At an organizational level, one way to help staff maintain a positive attitude in times of crisis is to maintain a sufficient focus on “offense”, including via a very visible organization-wide project.  For us at IMD, OWP liVe played such a galvanizing role.

Q: You mentioned the importance of being 100% aligned in a crisis, but what about organizational agility? Does it suffer as result? 
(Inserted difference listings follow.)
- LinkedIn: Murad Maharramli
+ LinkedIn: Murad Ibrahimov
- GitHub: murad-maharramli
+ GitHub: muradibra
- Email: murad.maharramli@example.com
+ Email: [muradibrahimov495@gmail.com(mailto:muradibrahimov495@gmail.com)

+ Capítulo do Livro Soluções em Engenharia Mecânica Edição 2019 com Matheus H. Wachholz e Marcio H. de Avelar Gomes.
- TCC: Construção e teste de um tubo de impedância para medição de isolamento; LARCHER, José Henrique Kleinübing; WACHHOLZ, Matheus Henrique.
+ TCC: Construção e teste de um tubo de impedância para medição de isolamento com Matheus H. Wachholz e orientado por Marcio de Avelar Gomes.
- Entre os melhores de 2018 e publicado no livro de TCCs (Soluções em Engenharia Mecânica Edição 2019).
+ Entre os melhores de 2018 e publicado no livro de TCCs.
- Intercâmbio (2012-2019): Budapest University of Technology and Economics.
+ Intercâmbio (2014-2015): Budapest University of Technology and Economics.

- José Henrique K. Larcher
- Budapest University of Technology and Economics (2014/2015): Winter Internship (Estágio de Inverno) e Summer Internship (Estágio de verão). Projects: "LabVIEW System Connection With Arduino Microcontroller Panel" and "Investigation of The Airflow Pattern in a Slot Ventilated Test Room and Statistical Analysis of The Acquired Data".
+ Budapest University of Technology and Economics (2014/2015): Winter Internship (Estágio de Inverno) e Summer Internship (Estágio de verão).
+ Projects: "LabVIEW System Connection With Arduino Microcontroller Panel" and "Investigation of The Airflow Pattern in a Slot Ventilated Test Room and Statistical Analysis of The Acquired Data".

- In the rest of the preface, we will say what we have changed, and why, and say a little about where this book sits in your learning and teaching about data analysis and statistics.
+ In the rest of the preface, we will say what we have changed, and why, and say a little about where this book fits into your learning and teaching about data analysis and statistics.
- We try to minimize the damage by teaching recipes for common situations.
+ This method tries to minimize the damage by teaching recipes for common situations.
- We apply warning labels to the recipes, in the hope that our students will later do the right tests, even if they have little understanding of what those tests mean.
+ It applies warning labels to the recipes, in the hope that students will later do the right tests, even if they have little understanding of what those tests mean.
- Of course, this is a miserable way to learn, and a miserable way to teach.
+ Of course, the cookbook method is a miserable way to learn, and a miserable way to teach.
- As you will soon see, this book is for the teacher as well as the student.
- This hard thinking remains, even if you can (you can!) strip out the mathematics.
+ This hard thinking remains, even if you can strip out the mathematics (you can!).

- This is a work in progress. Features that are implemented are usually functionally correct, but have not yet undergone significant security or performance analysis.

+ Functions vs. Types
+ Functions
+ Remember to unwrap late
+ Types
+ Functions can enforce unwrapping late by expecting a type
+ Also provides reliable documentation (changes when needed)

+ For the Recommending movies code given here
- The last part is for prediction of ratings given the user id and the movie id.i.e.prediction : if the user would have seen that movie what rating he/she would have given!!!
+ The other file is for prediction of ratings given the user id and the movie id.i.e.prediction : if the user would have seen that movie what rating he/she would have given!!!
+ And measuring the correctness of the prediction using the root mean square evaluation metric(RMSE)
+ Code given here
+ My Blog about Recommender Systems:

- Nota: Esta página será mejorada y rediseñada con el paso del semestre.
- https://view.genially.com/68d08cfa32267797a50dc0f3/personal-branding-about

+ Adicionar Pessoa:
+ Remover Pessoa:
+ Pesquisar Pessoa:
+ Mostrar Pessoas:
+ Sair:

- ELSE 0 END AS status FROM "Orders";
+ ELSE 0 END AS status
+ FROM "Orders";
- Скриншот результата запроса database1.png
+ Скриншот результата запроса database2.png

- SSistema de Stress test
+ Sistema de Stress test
JFM: We live in a volatile world and need people throughout our organizations to be able to act, innovate and improvise. This does not mean complete freedom, however. In well-run organizations, freedom functions within a frame. This frame includes what we pay attention to as an organization, what we reward, and very importantly as well it includes  clear roles and responsibilities. Once this frame becomes clear, it becomes easier for managers to encourage high degrees of empowerment and innovation, and the staff becomes more likely to embrace this empowerment and make productive use of it.  Process, discipline and frames are not the enemy of innovation; they support and enable innovation.

Now, when I refer to the need for the Leadership Team (LT) to be very tightly aligned, I do not mean that this LT will agree 100% on every topic.  But I do believe that they need to have reached a very high degree of agreement on some key parameters, including the organization’s mission, strategy and must-win-battles.  I am also not saying that the LT will agree on everything at the start of every conversation.  Effective LTs are diverse and have learned to make good use of the creativity and friction that diversity tends to generate.  As a result, effective LTs can discuss vigorously to help a “greater truth” emerge, but when it emerges, LT members align around it and come across as fully aligned to their respective staff.